Interrogarsi sulle origini di questo fenomeno e ragionare sui rimedi significa riflettere sui movimenti profondi della società, con implicazioni economiche e di psicologia collettiva.
Negli anni 60 del secolo scorso, sull’onda del boom economico, l’Italia raggiunse il milione di nuovi nati in un solo anno. Il che può far pensare che ci sia una qualche correlazione tra crescita del Pil e della popolazione. Il ragionamento sembra reggere – a prima vista – se si ricorda che il reddito disponibile delle famiglie italiane è rimasto fermo, in termini reali, tra il 2005 e il 2025. E che la concentrazione della ricchezza degli italiani, misurata dalla Banca d’Italia, è diventata ancora più diseguale: tra il 2010 e il 2025 il 10% delle famiglie più ricche è arrivato a detenere il 60% del patrimonio complessivo, con una crescita di quasi dieci punti; mentre il patrimonio del 50% di famiglie più povere, che hanno solo il 7,4% dello stock nazionale, si è assottigliato di un punto.

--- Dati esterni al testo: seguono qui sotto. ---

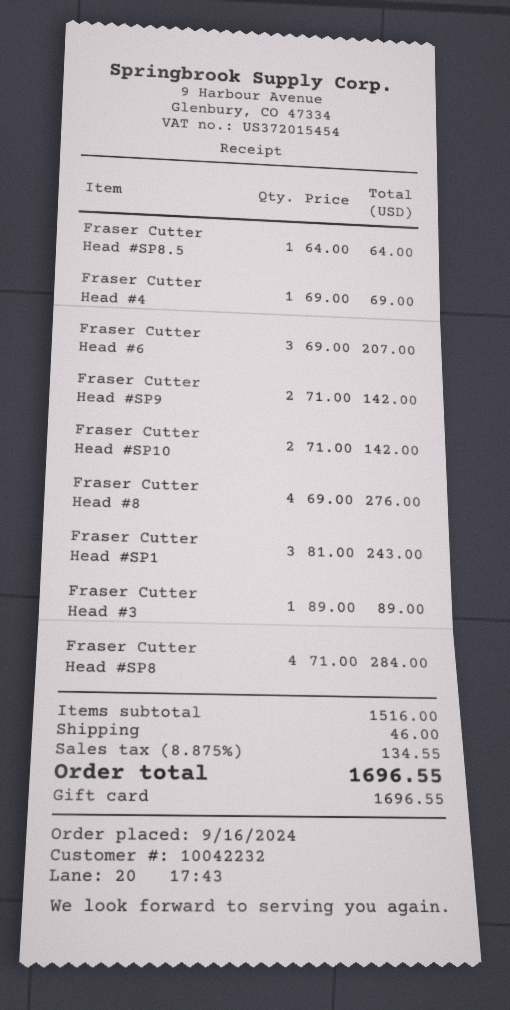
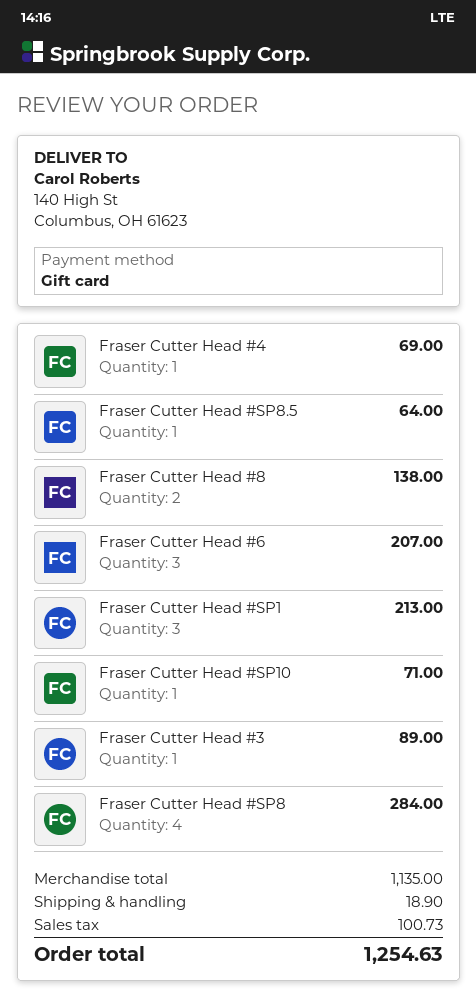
Fraser Cutter Head #SP9: 2 for 142.00 -> none
Fraser Cutter Head #SP10: 2 for 142.00 -> 1 for 71.00
Fraser Cutter Head #8: 4 for 276.00 -> 2 for 138.00
Fraser Cutter Head #SP1: 3 for 243.00 -> 3 for 213.00
subtotal: 1516.00 -> 1135.00
shipping: 46.00 -> 18.90
tax: 134.55 -> 100.73
total: 1696.55 -> 1254.63

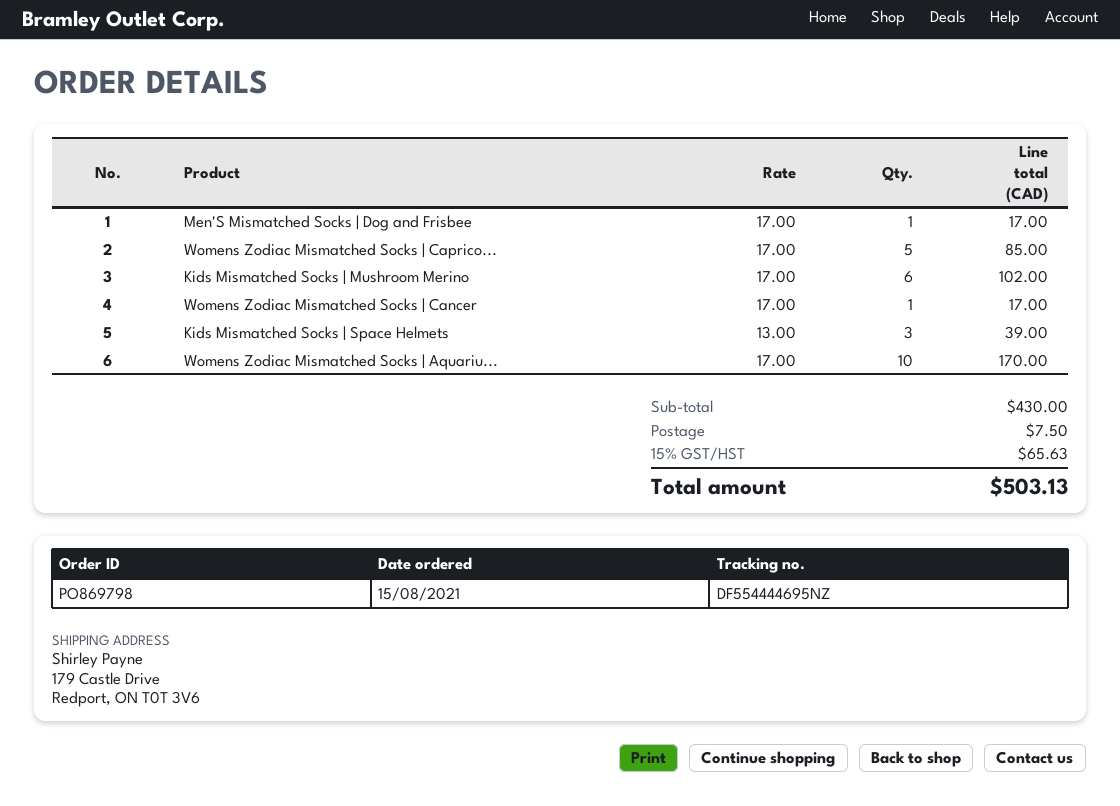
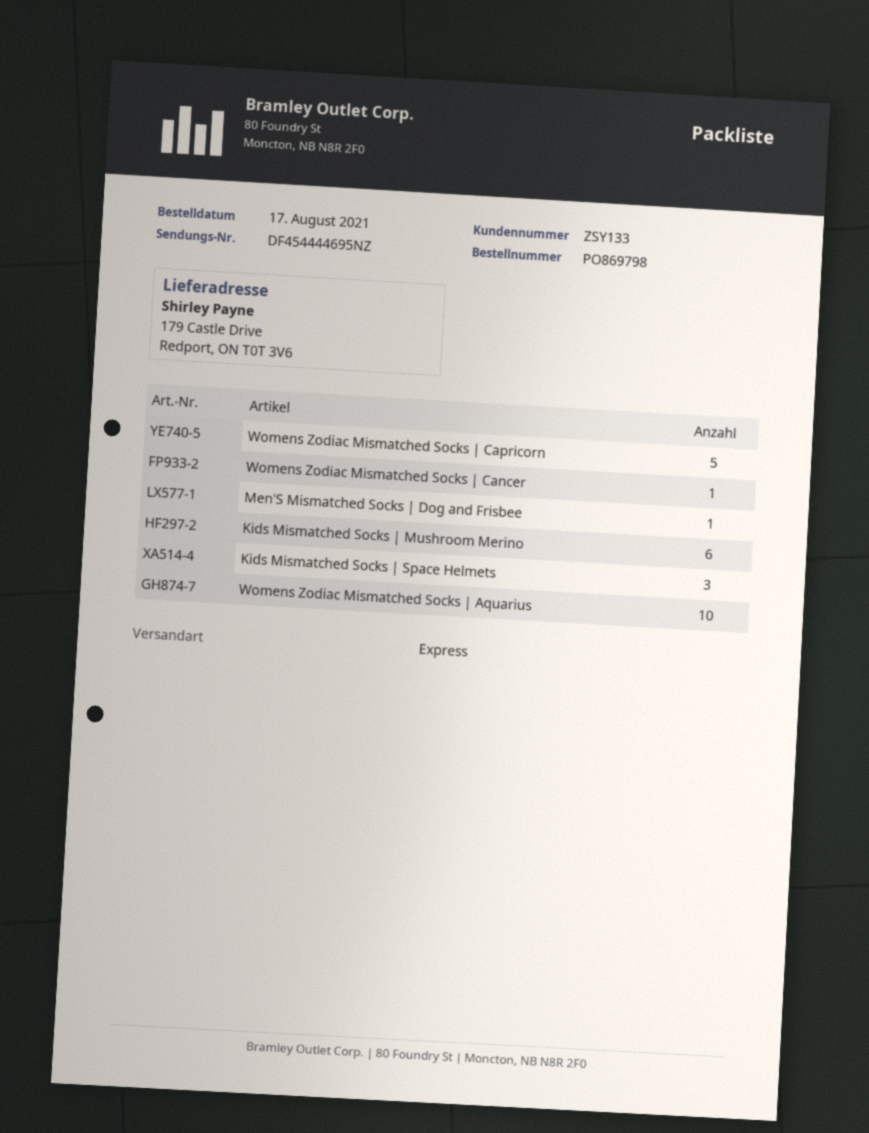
order date: 2021-08-15 -> 2021-08-17
tracking number: DF554444695NZ -> DF454444695NZ

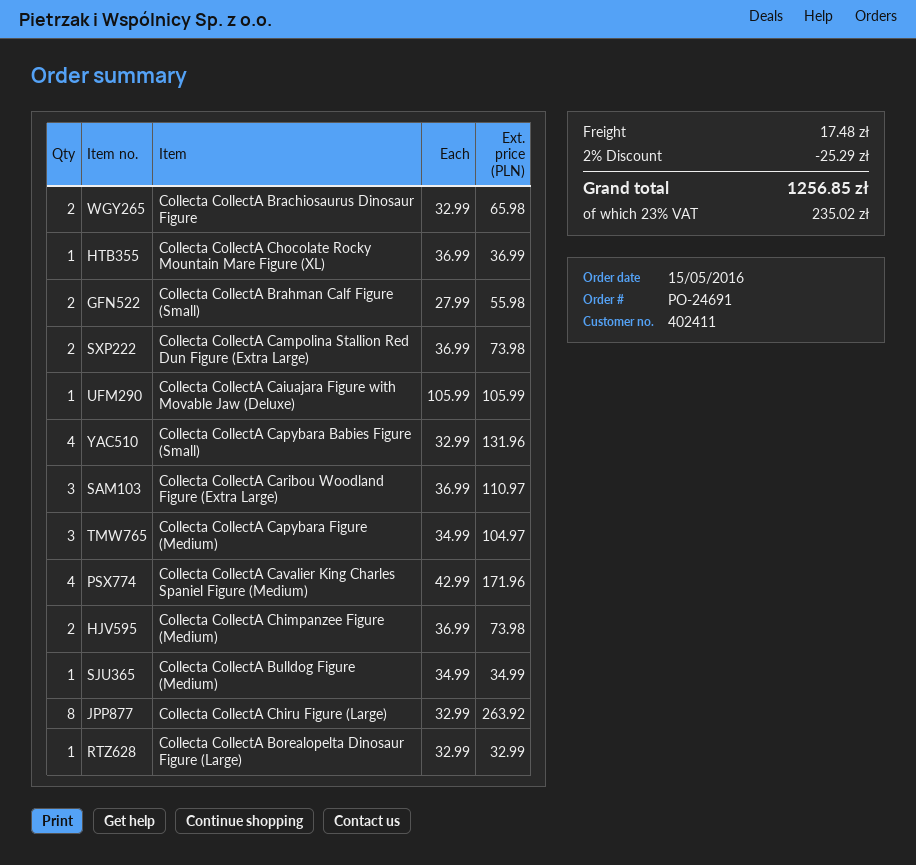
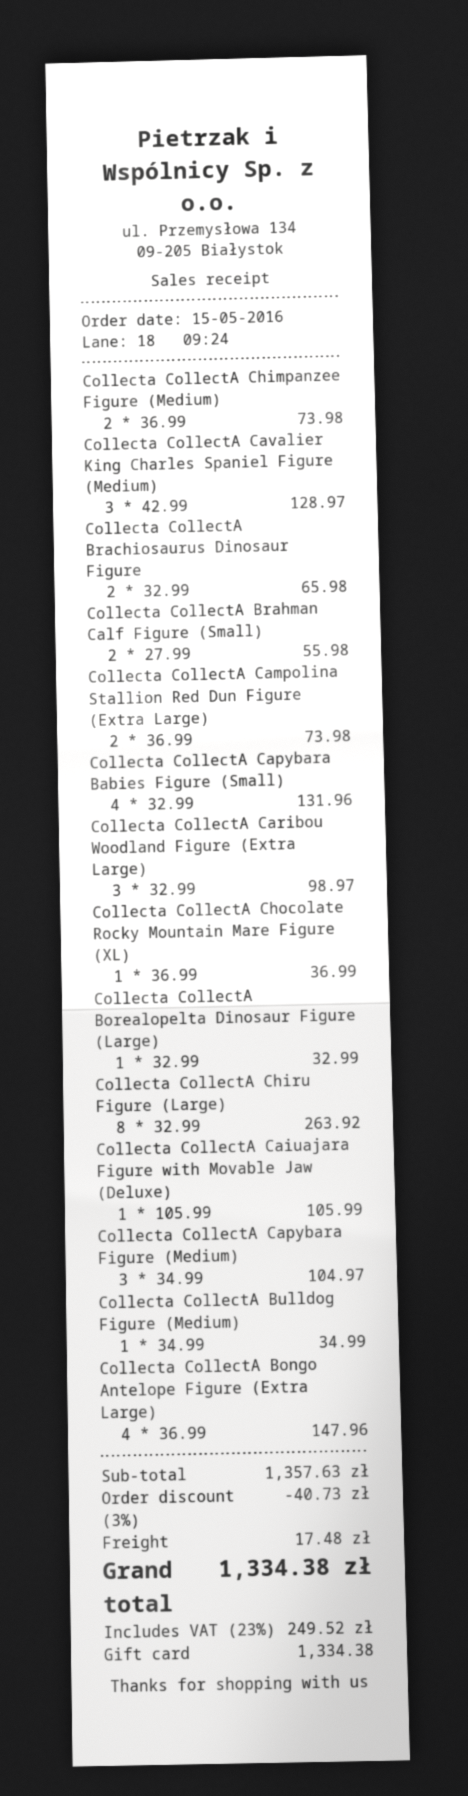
Collecta CollectA Caribou Woodland Figure (Extra Large): 3 x 36.99 = 110.97 -> 3 x 32.99 = 98.97
Collecta CollectA Cavalier King Charles Spaniel Figure (Medium): 4 x 42.99 = 171.96 -> 3 x 42.99 = 128.97
Collecta CollectA Bongo Antelope Figure (Extra Large): none -> 4 x 36.99 = 147.96
discount: 2% = 25.29 -> 3% = 40.73
tax: 23% = 235.02 -> 23% = 249.52
total: 1256.85 -> 1334.38

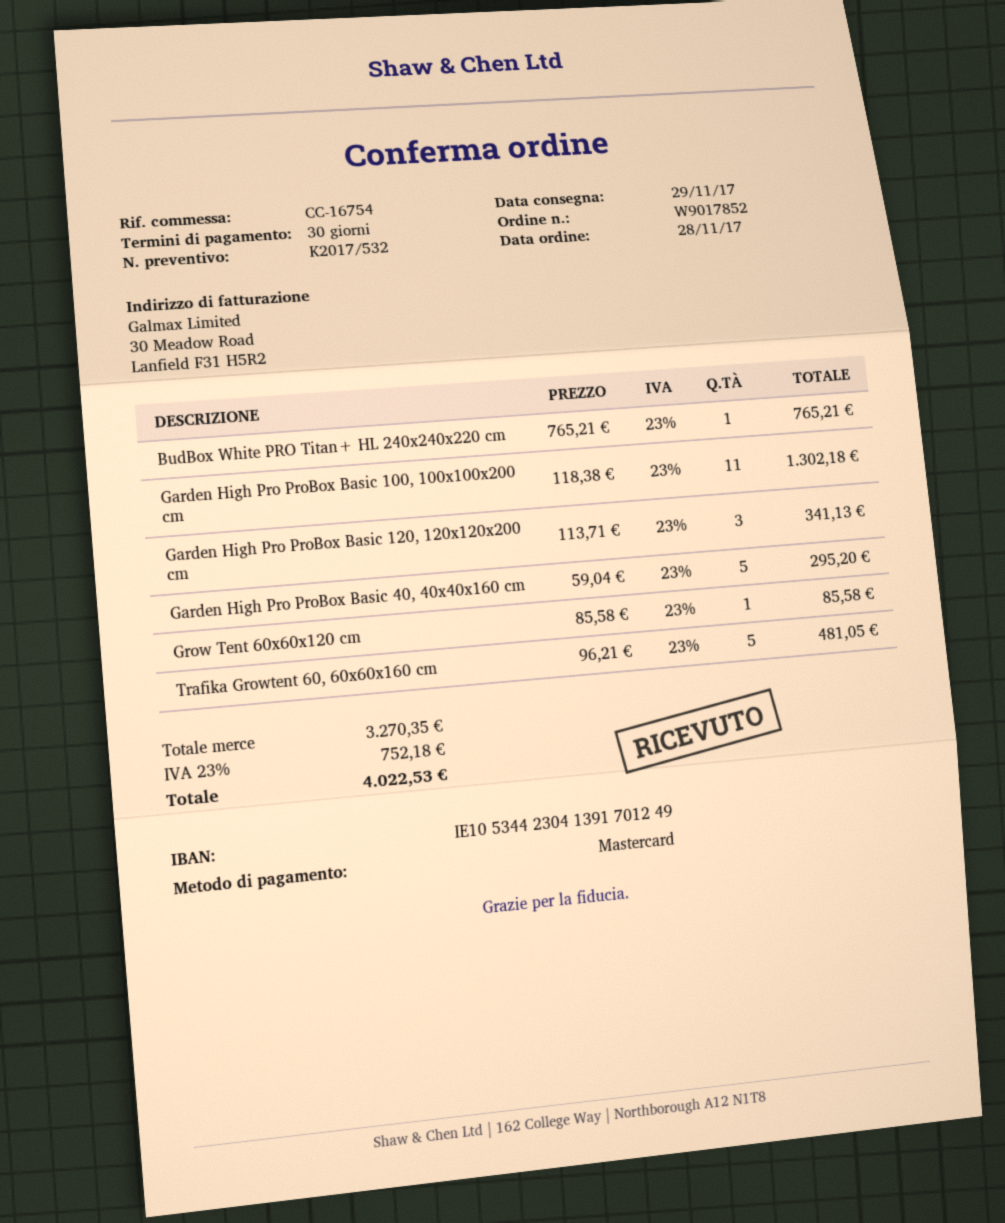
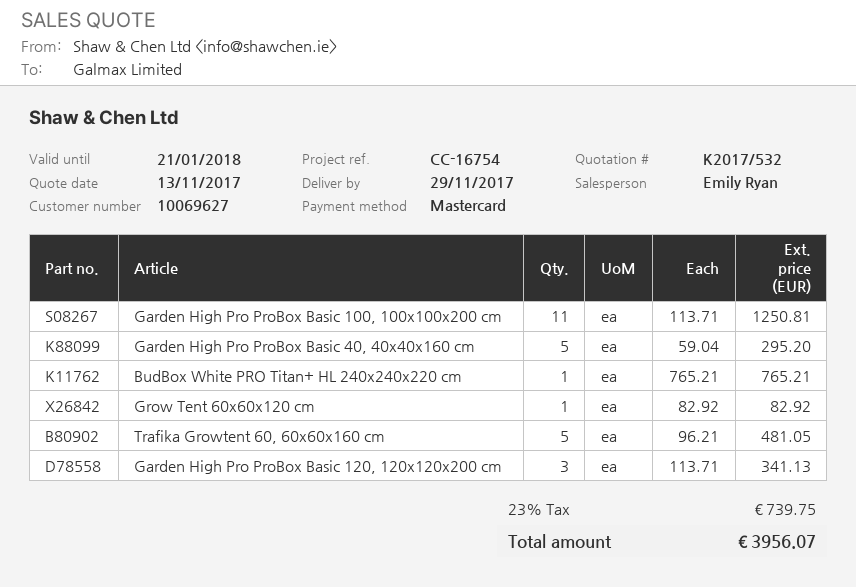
Garden High Pro ProBox Basic 100, 100x100x200 cm: 11 x 118.38 = 1302.18 -> 11 x 113.71 = 1250.81
Grow Tent 60x60x120 cm: 1 x 85.58 = 85.58 -> 1 x 82.92 = 82.92
tax: 23% = 752.18 -> 23% = 739.75
total: 4022.53 -> 3956.07

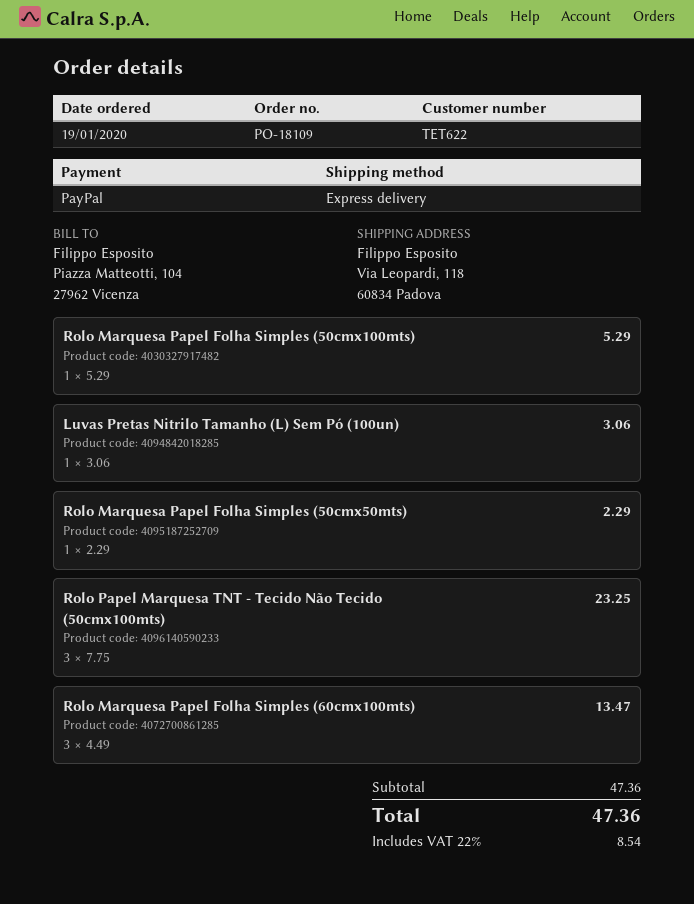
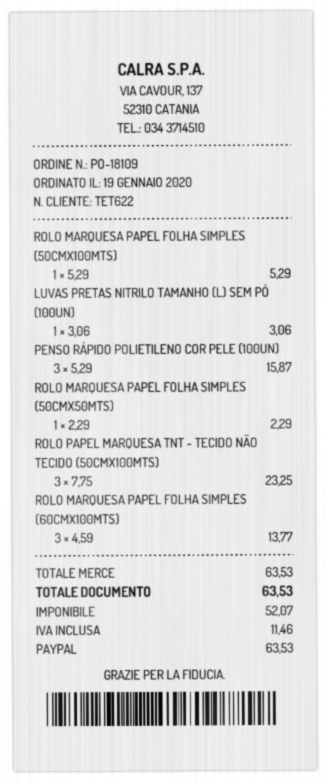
Rolo Marquesa Papel Folha Simples (60cmx100mts): 3 x 4.49 = 13.47 -> 3 x 4.59 = 13.77
PENSO RÁPIDO POLIETILENO COR PELE (100UN): none -> 3 x 5.29 = 15.87
subtotal: 47.36 -> 63.53
tax: 8.54 -> 11.46
total: 47.36 -> 63.53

Ma per far vacillare queste letture semplicistiche basta guardare al caso della Cina, che ha visto crollare a livelli italiani il tasso di fecondità nonostante lo straordinario balzo della sua economia negli ultimi 40 anni. E anche gli Stati Uniti sono sotto la soglia di 2,1. Si fanno pochi figli nelle economie ricche – stagnanti o brillanti – e anche nelle economie emergenti.